Manufaktur itu dulu menyumbang 30 persen dari PDB (Produk Domestik Brutto) kita. Sekarang di bawah 20 persen, makanya berat. Pertumbuhannya juga hanya 5 persen, enggak cukup untuk menyerap tenaga kerja setiap tahunnya. Apalagi tingkat pertumbuhan itu banyak yang karena kapital intensif. Jadi jelas pertumbuhannya tidak bisa me­nyerap sebanyak yang dulu. Kita butuh pertumbuhan sebanyak 8 persen, untuk bisa seimbang dengan jumlah pengangguran. Karena itu meski mata uang lain juga menurun, tapi tidak setajam rupiah.

Berarti anjloknya nilai rupiahyang terjadi saat ini karena neraca perdagangan Indonesia sedang negatif dong?
Iya, negatif. Tambah satu lagi, impor kita itu sekarang kan lagi tinggi. Kalau dulu pemerintah memang betul, impor tinggi itu karena naiknya bahan baku yang akan diproses untuk ekspor. Jadi memang ada impor barang-barang modal. Nah, alasan itu enggak bisa dipakai lagi sama pemerintah sekarang. Alasan itu gombal, data BPS (Badan Pusat Statistik) enggak ngomong begitu.

Lho kenapa enggak bisa?


Sekarang itu tinggi karena barang konsumsi. Sekarang kan inflasi sudah bagus ya. Tapi sebentar lagi akan tertekan, karena kita kan banyak konsumsi barang impor, sementara dolar menguat, sementara rupiah melorot. Dengan begitu harg­anya akan mahal. Harga barang impor sebentar lagi bakal naik nih di pasaran, dan inflasi akan terpangaruh. Jadi pemerintah pakai lagu lama untuk sekarang enggak cocok. Kalau dulu betul. Toh dulu juga tingginya impor enggak pernah lebih tinggi dari ekspor. Itu pun impornya barang-barang modal dan bahan baku ekspor, bukan barang kon­sumsi seperti sekarang.

Sekarang Indonesia sedang mengalami tahun politik. Kalau menurut Anda hal itu berpengaruh enggak sih?
Iya, makanya sekarang orang akan berpikir-pikir kalau mau berinvestasi. Proyek kereta cepat Jakarta-Bandung saja itu misalnya. Banyak investor dari Cina yang berhenti untuk menanamkan modalnya.

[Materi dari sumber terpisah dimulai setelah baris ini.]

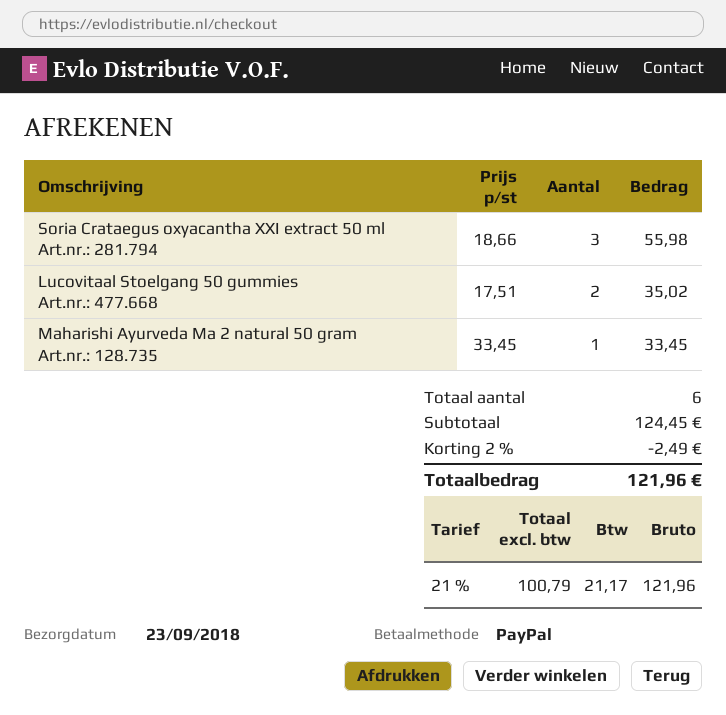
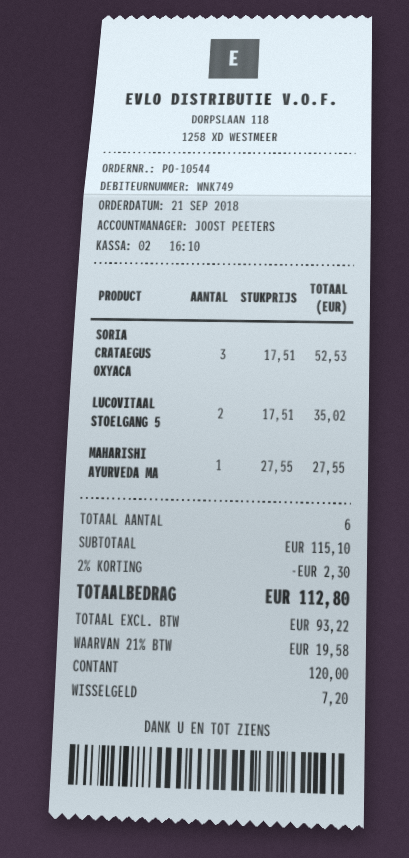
payment method: PayPal -> cash
Soria Crataegus oxyacantha XXI extract 50 ml: 3 x 18.66 = 55.98 -> 3 x 17.51 = 52.53
Maharishi Ayurveda Ma 2 natural 50 gram: 1 x 33.45 = 33.45 -> 1 x 27.55 = 27.55
subtotal: 124.45 -> 115.10
discount: 2% = 2.49 -> 2% = 2.30
net: 100.79 -> 93.22
tax: 21% = 21.17 -> 21% = 19.58
total: 121.96 -> 112.80

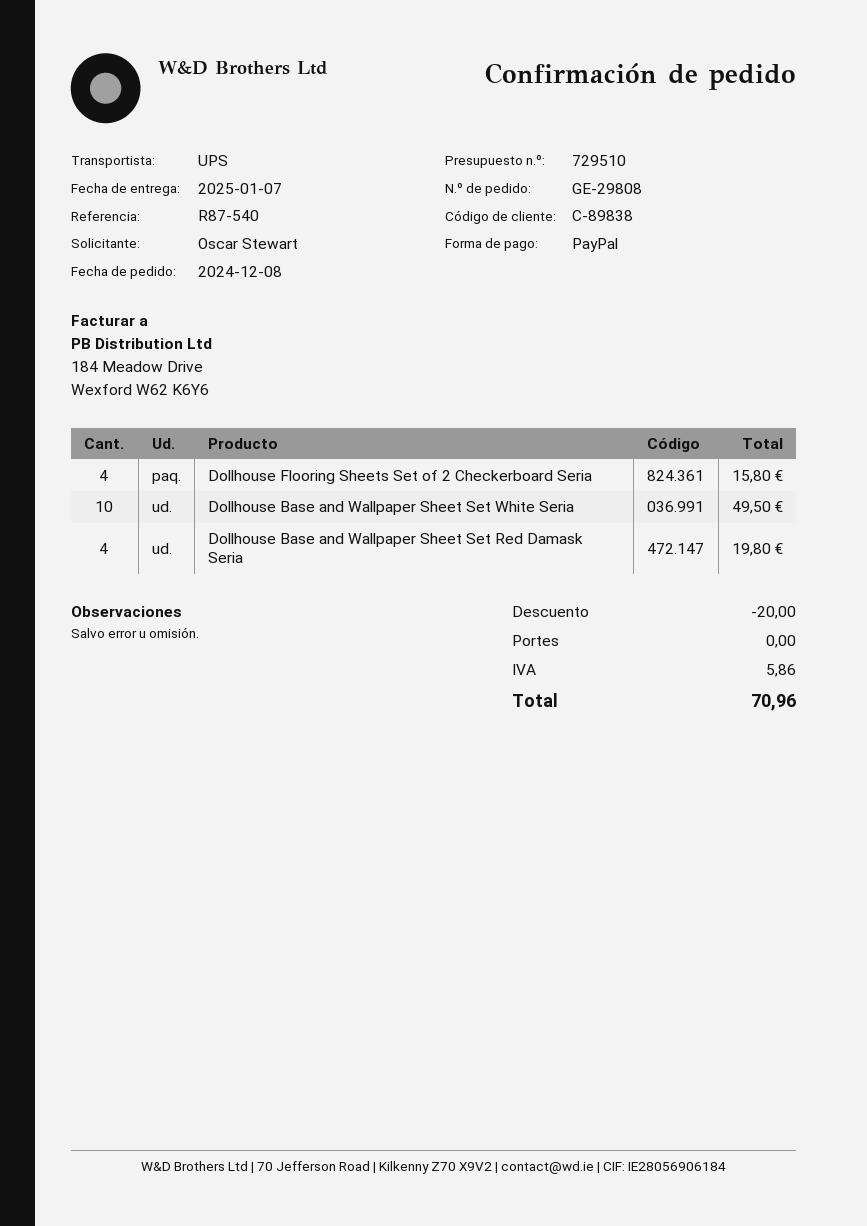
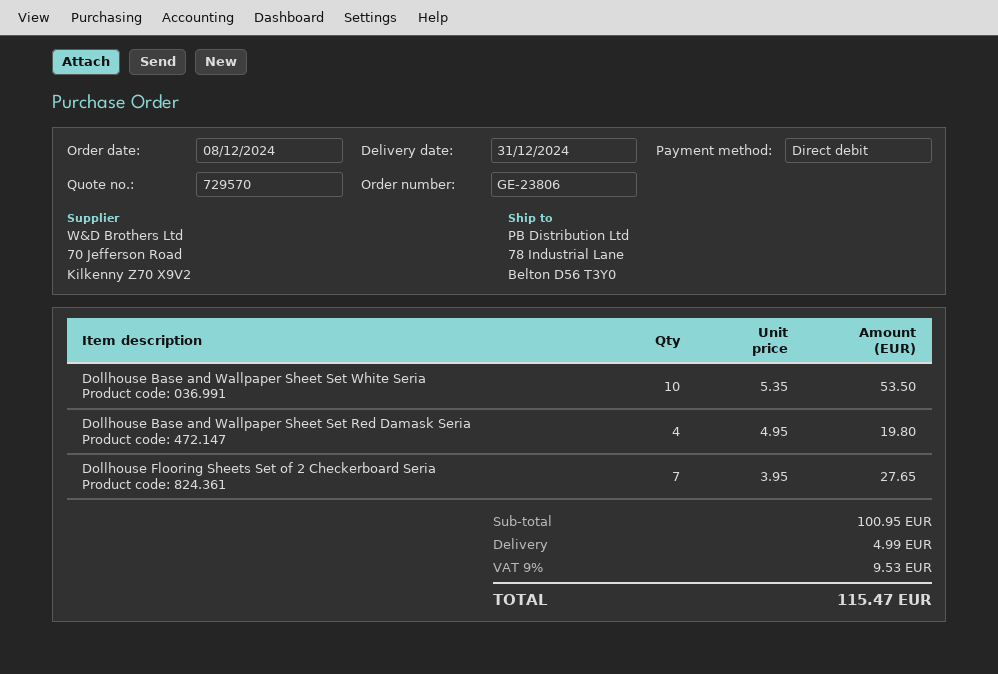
quote number: 729510 -> 729570
order number: GE-29808 -> GE-23806
delivery date: 2025-01-07 -> 2024-12-31
payment method: PayPal -> direct debit
Dollhouse Flooring Sheets Set of 2 Checkerboard Seria: 4 for 15.80 -> 7 for 27.65
Dollhouse Base and Wallpaper Sheet Set White Seria: 10 for 49.50 -> 10 for 53.50
discount: 20.00 -> none
shipping: 0.00 -> 4.99
tax: 5.86 -> 9.53
total: 70.96 -> 115.47

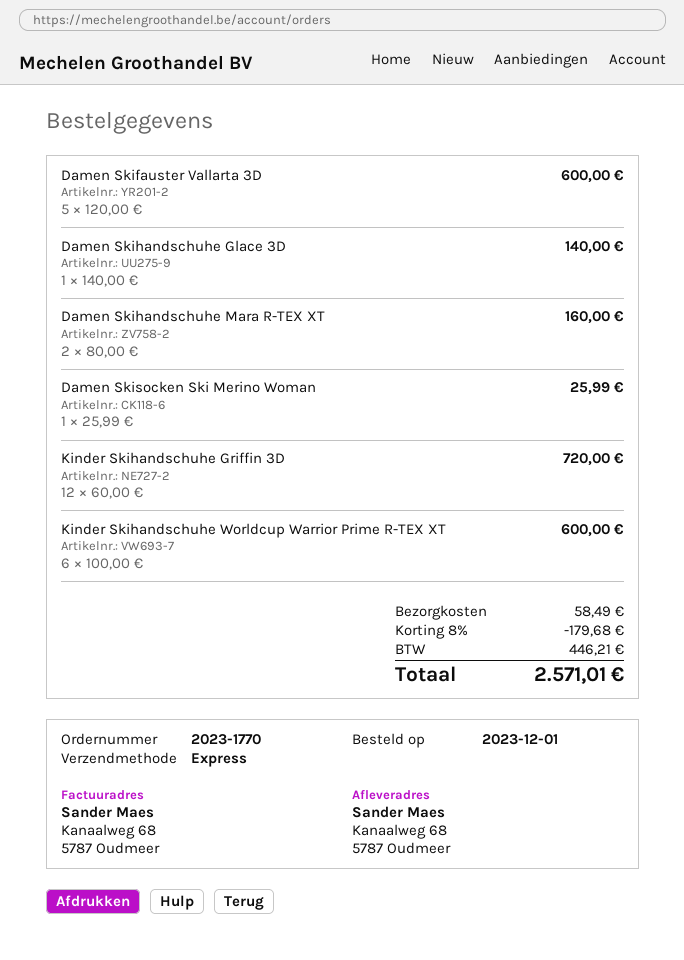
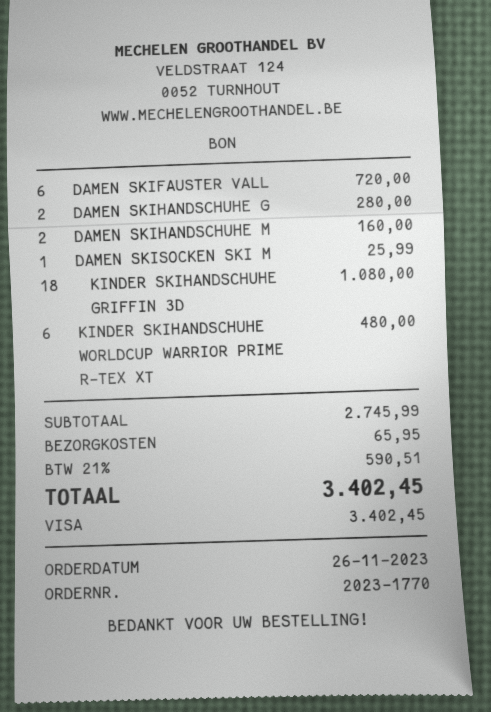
order date: 2023-12-01 -> 2023-11-26
Damen Skifauster Vallarta 3D: 5 for 600.00 -> 6 for 720.00
Damen Skihandschuhe Glace 3D: 1 for 140.00 -> 2 for 280.00
Kinder Skihandschuhe Griffin 3D: 12 for 720.00 -> 18 for 1080.00
Kinder Skihandschuhe Worldcup Warrior Prime R-TEX XT: 6 for 600.00 -> 6 for 480.00
discount: 8% = 179.68 -> none
shipping: 58.49 -> 65.95
tax: 446.21 -> 590.51
total: 2571.01 -> 3402.45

Dia takut juga, apakah Jokowi itu akan langgeng, dia enggak ya­kin Jokowi akan bertahan lagi. Jadi barang-barang investasi ke Indonesia itu akan berhenti, karena kalau nanti ada peruba­han pemerintahan berarti kan ada perubahan policy, jadi pada nahan.

Berarti kalau tahun politik sudah selesai, kondisi rupiah bisa jadi akan membaik lagi dong?
Belum tentu berpengaruh kalau enggak ada policy baru. Karena paket kebijakan pemer­intah kemarin itu banyak yang nyebur laut semuanya, 15 paket itu nyebur laut semuanya itu. Karena memang enggak efektif, cuma di atas kertas. Jadi seka­rang dia (pemerintah) enggak berani mengeluarkan paket lagi, yang ada malah yang kontrover­sial, soal tenaga kerja asing.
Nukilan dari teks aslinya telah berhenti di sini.